***** SUPPLIED RECORDS *****

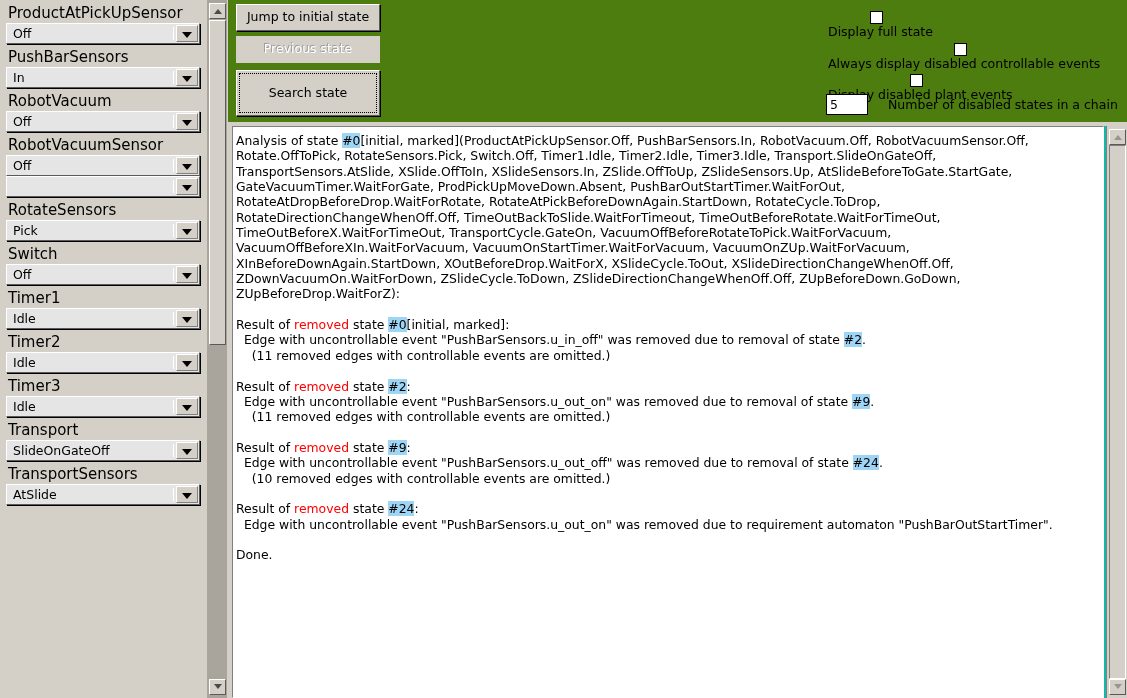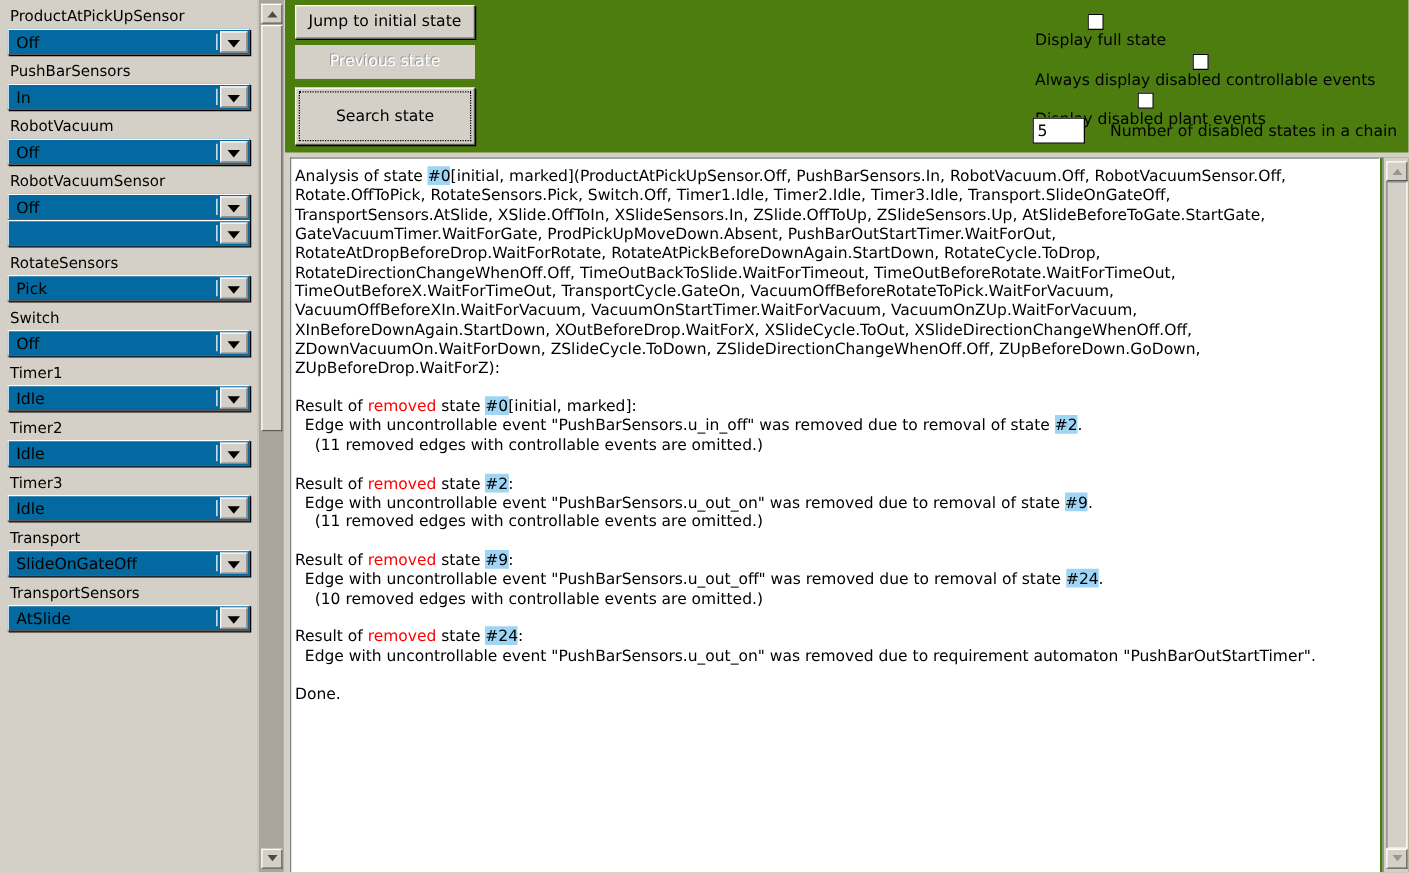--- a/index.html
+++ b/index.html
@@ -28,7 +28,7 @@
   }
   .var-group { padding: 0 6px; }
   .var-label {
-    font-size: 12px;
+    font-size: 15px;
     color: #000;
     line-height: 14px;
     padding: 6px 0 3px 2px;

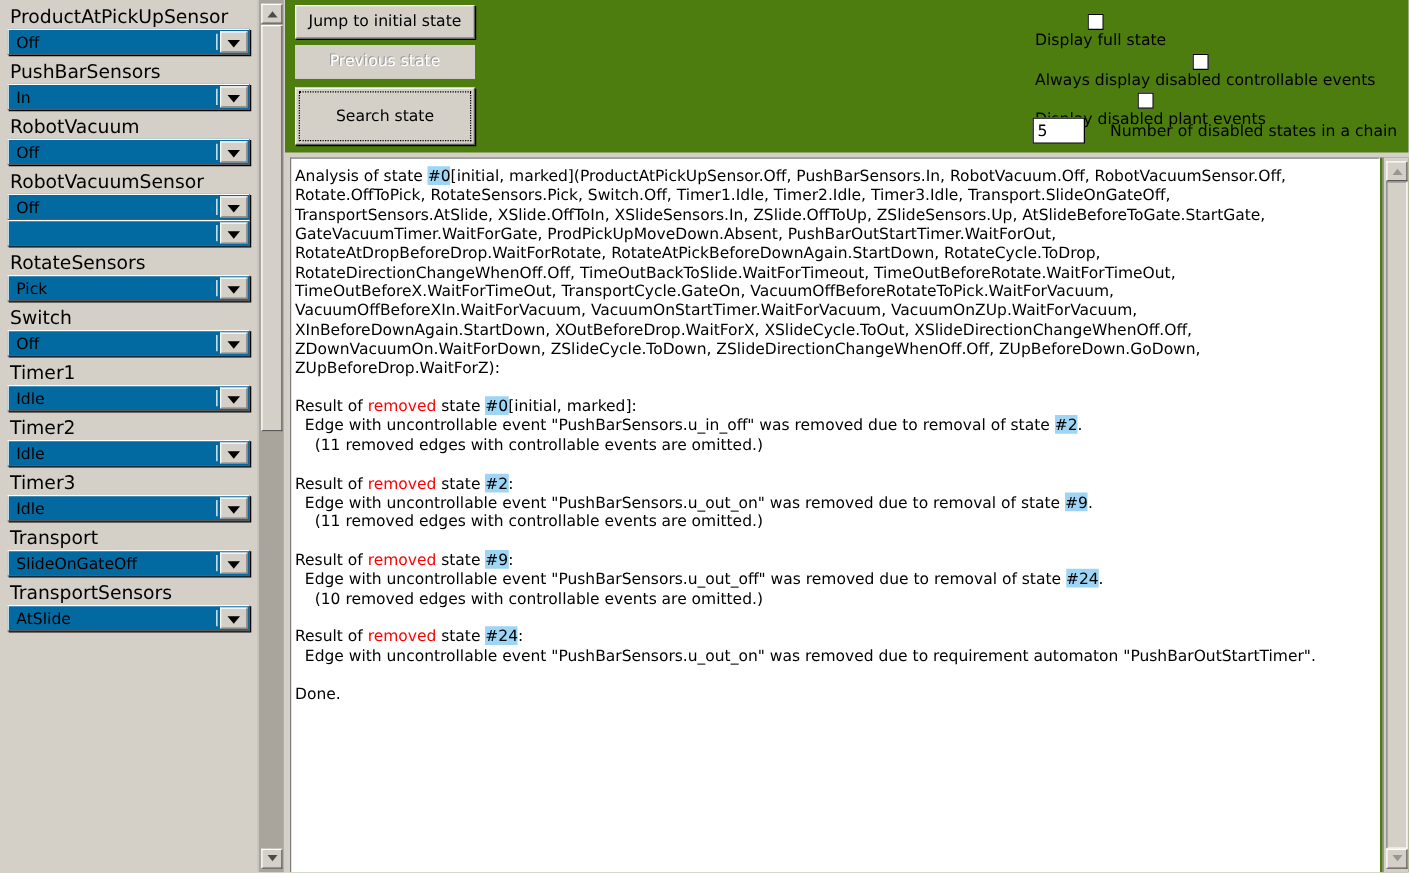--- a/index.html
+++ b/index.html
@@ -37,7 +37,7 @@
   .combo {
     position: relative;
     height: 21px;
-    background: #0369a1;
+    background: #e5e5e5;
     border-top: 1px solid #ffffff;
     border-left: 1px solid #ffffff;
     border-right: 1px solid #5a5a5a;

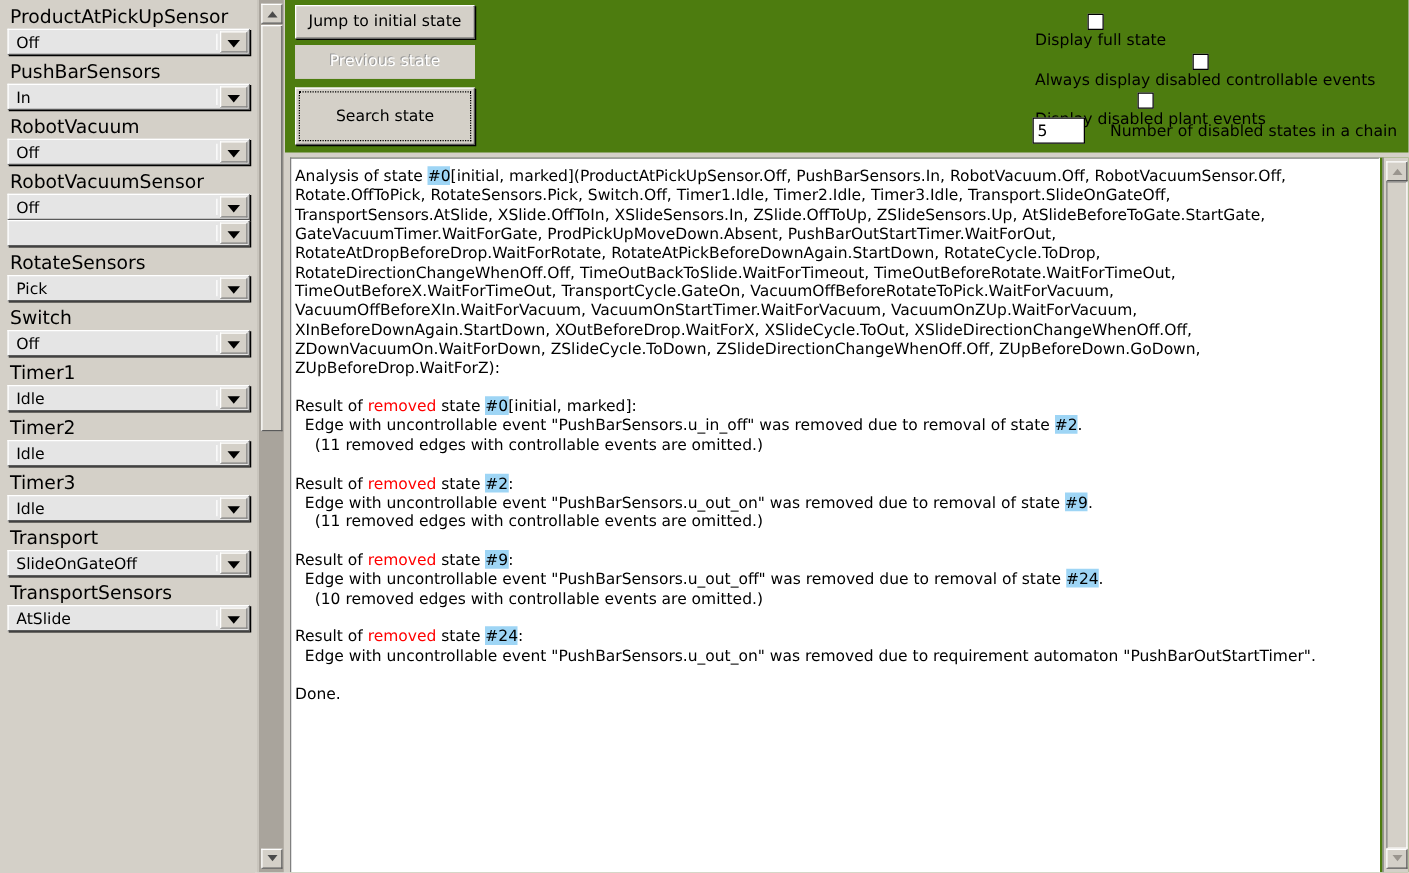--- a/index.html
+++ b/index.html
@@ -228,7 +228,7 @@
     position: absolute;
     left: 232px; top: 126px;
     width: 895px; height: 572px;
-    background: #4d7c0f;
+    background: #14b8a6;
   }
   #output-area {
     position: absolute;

*****
***** SUPPLIED RECORDS *****

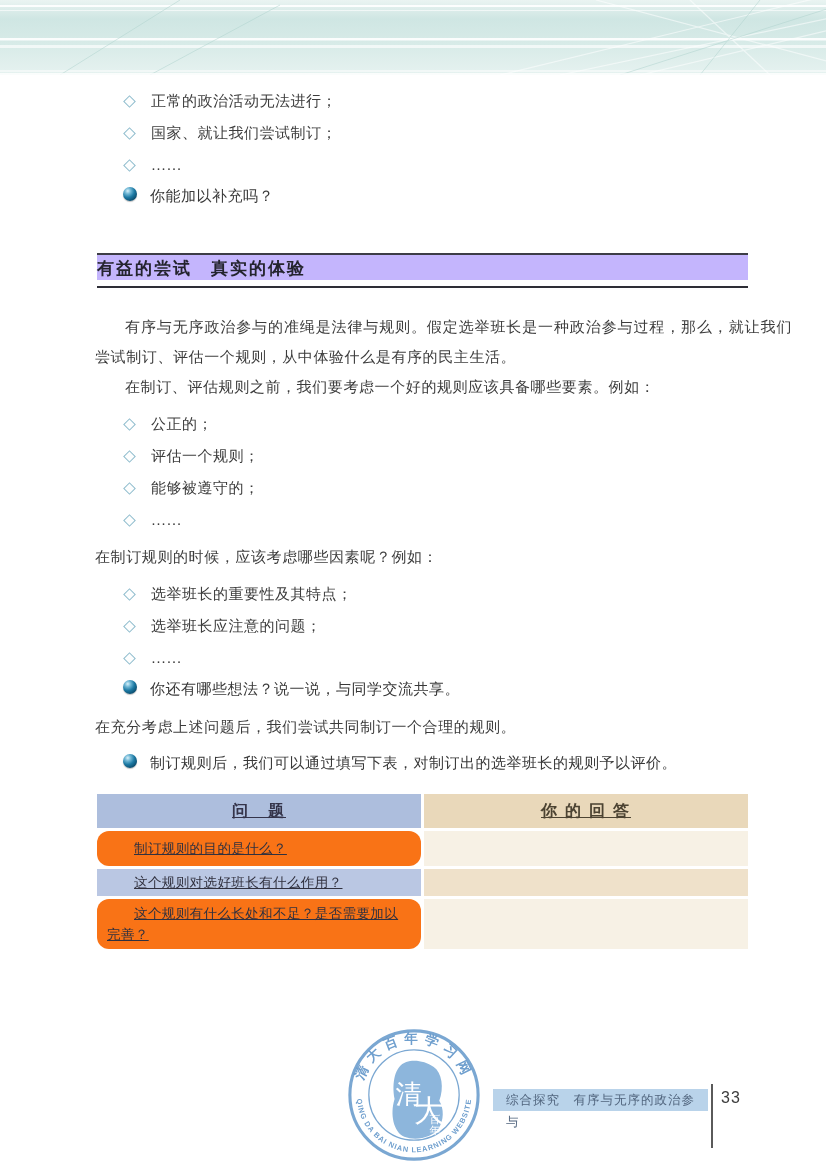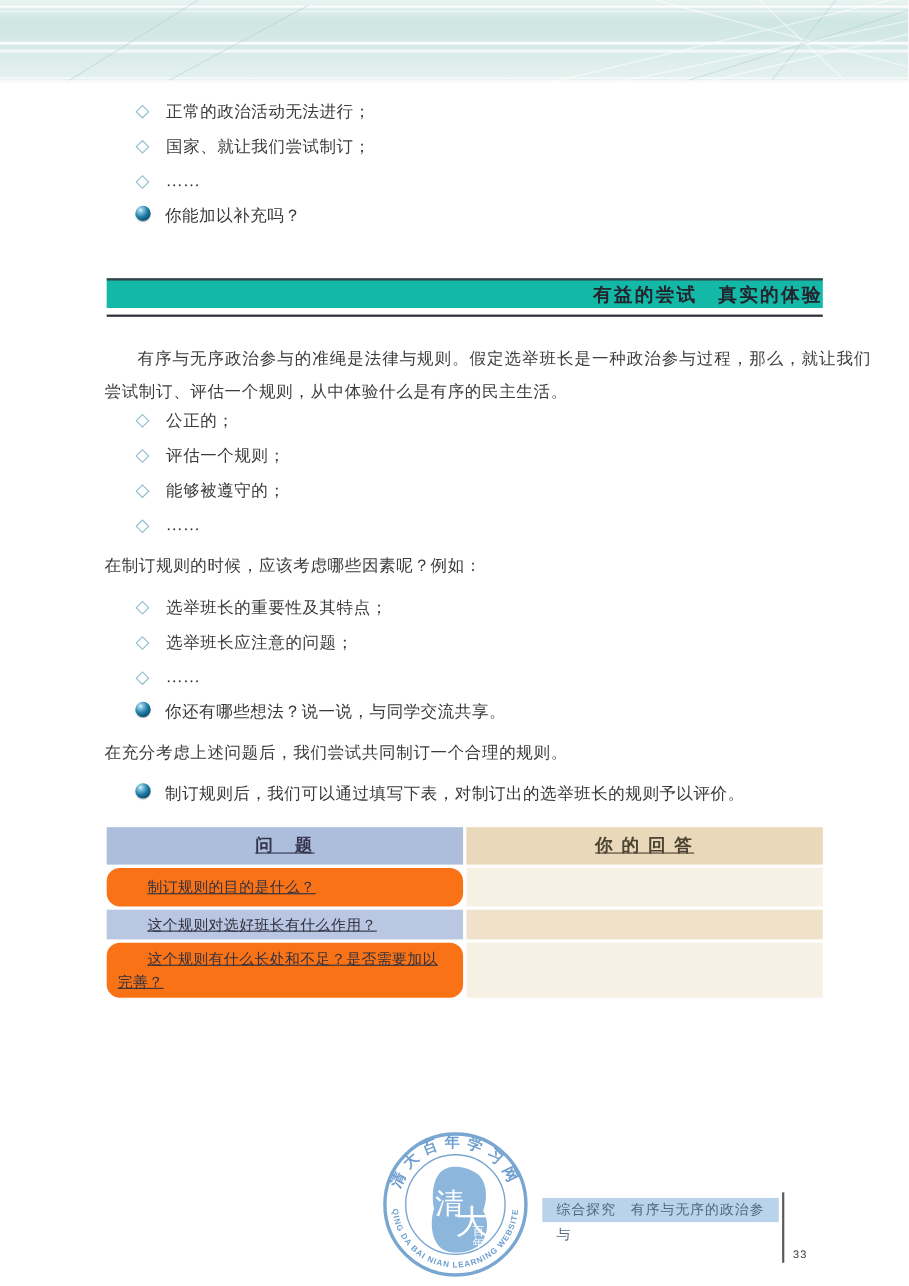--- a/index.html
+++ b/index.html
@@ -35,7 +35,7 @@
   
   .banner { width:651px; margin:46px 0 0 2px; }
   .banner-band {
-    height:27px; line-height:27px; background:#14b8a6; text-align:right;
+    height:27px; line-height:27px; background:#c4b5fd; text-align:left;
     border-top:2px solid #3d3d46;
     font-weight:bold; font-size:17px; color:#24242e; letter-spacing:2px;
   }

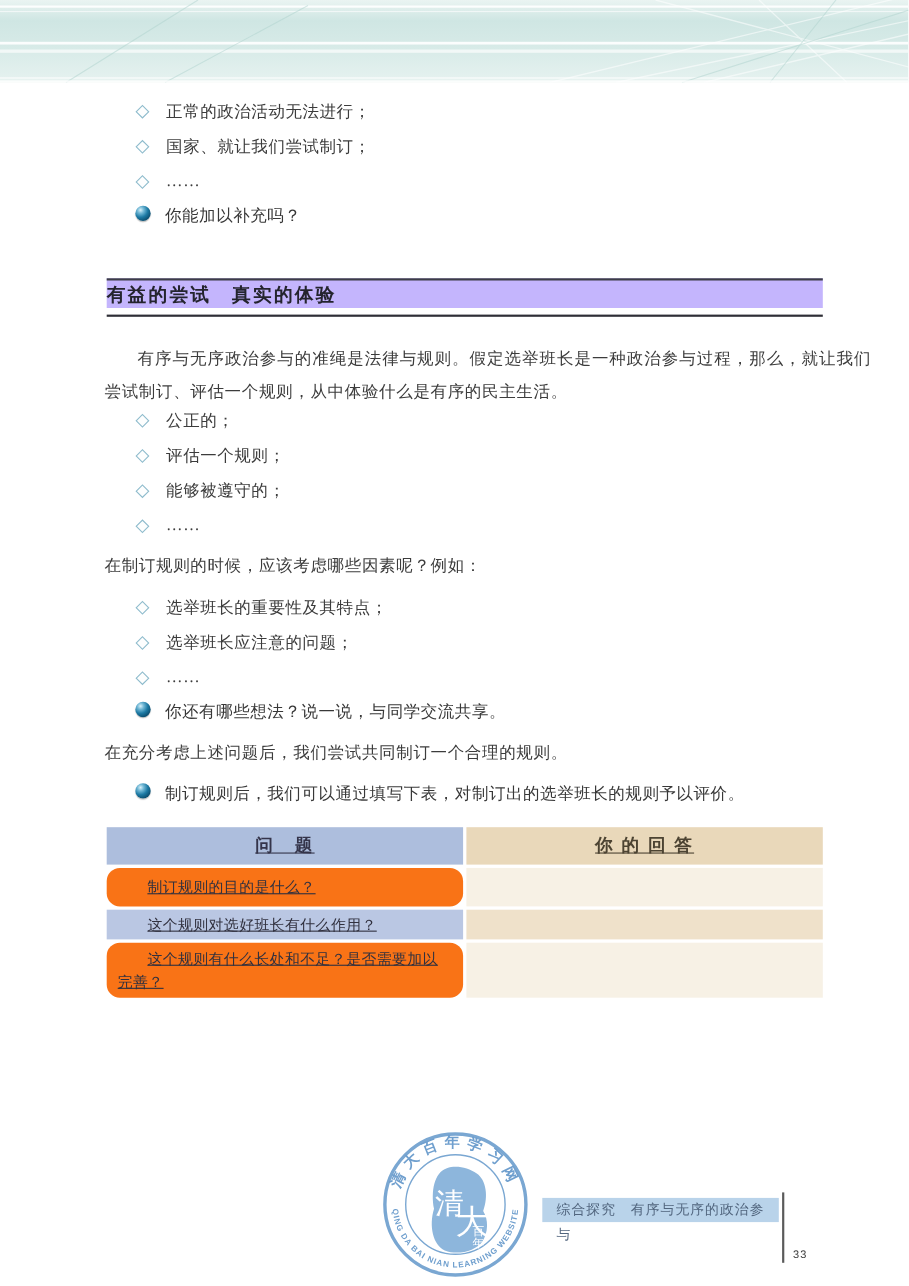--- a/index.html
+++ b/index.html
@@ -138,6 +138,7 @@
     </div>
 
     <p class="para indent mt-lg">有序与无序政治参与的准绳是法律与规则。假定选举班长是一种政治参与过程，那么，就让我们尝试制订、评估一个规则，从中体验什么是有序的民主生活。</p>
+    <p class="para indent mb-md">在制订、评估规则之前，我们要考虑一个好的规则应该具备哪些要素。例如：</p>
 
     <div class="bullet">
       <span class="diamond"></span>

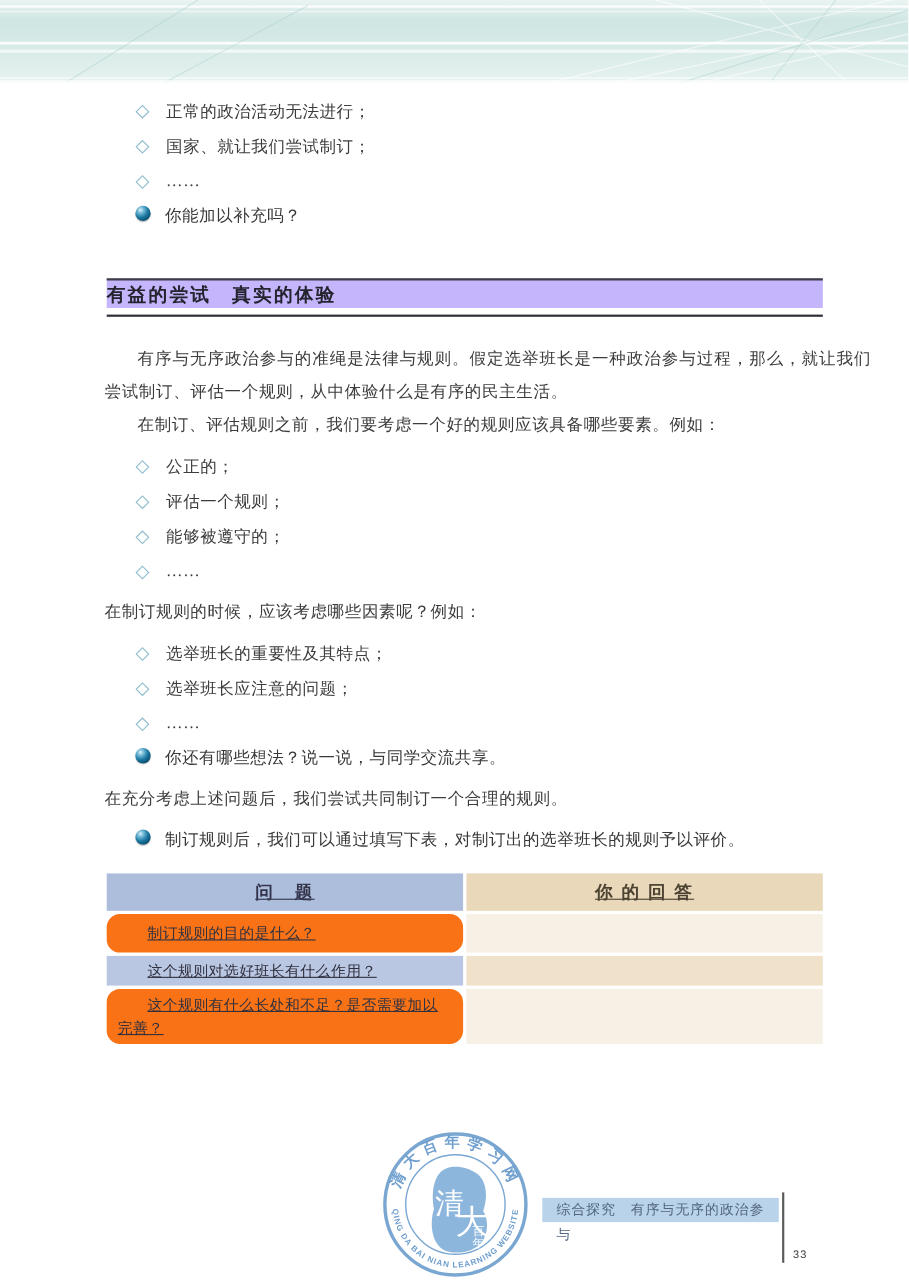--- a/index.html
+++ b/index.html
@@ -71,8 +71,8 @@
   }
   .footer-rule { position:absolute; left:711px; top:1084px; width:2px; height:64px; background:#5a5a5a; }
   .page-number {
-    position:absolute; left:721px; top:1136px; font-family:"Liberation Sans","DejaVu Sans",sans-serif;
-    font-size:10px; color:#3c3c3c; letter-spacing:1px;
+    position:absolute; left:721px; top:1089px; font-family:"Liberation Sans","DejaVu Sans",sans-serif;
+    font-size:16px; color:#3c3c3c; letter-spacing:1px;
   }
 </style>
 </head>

*****

:: WHAT YOU SHOULD DO ::
Find the lines above holding the word "solid" and show them.

:: YOUR SOLUTION ::
     border-top: 1px solid #ffffff;
     border-left: 1px solid #ffffff;
     border-right: 1px solid #5a5a5a;
     border-top:2px solid #3d3d46;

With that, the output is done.